**Stored items**
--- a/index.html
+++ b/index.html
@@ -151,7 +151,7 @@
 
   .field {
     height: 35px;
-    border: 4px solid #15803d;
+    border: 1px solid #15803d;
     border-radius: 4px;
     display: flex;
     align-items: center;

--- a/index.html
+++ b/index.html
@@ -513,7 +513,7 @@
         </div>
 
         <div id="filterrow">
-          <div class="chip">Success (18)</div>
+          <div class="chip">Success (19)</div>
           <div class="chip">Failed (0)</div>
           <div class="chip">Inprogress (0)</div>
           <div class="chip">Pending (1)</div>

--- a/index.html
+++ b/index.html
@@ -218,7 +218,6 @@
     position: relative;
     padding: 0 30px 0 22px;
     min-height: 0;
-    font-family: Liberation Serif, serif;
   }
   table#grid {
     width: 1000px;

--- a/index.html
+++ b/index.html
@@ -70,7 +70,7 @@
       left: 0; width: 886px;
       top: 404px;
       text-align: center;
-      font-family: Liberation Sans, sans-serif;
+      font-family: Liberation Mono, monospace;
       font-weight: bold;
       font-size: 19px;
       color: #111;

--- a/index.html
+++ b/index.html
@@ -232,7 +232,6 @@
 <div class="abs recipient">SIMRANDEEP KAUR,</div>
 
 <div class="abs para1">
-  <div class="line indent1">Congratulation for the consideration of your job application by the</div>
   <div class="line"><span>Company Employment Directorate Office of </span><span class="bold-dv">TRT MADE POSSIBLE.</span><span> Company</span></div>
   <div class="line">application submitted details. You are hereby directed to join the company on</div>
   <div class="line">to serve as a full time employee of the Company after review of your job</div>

**TO DO**
Since only lines holding the word "application" matter, count them in the data above and report the number alone.

**WORKED SOLUTION**
2